* _Aim of the task_
Copy every line of the records exactly, without including the images.

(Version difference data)
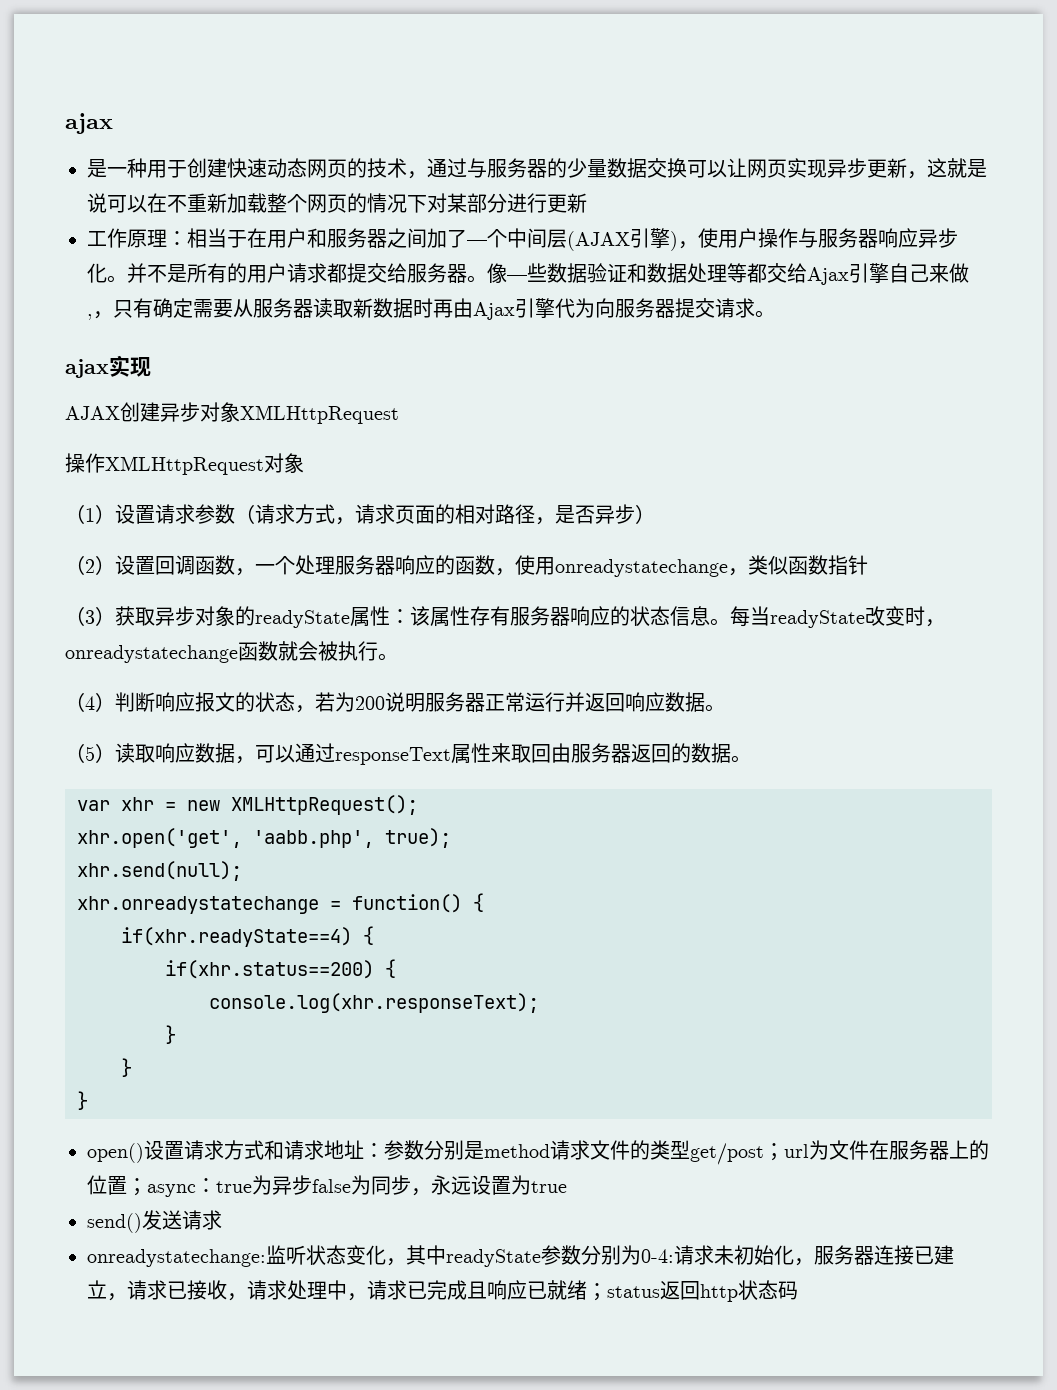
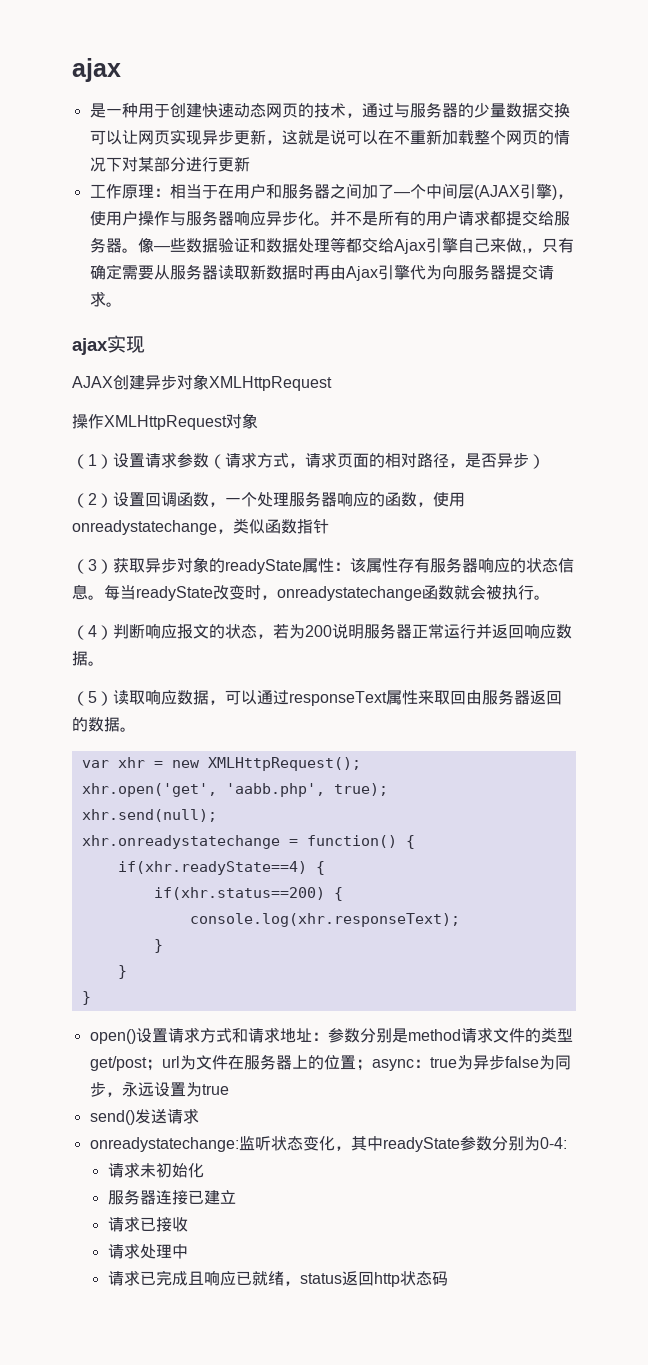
- onreadystatechange:监听状态变化，其中readyState参数分别为0-4:请求未初始化，服务器连接已建立，请求已接收，请求处理中，请求已完成且响应已就绪；status返回http状态码
+ onreadystatechange:监听状态变化，其中readyState参数分别为0-4:
+ 请求未初始化
+ 服务器连接已建立
+ 请求已接收
+ 请求处理中
+ 请求已完成且响应已就绪，status返回http状态码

* _Response below_
- onreadystatechange:监听状态变化，其中readyState参数分别为0-4:请求未初始化，服务器连接已建立，请求已接收，请求处理中，请求已完成且响应已就绪；status返回http状态码
+ onreadystatechange:监听状态变化，其中readyState参数分别为0-4:
+ 请求未初始化
+ 服务器连接已建立
+ 请求已接收
+ 请求处理中
+ 请求已完成且响应已就绪，status返回http状态码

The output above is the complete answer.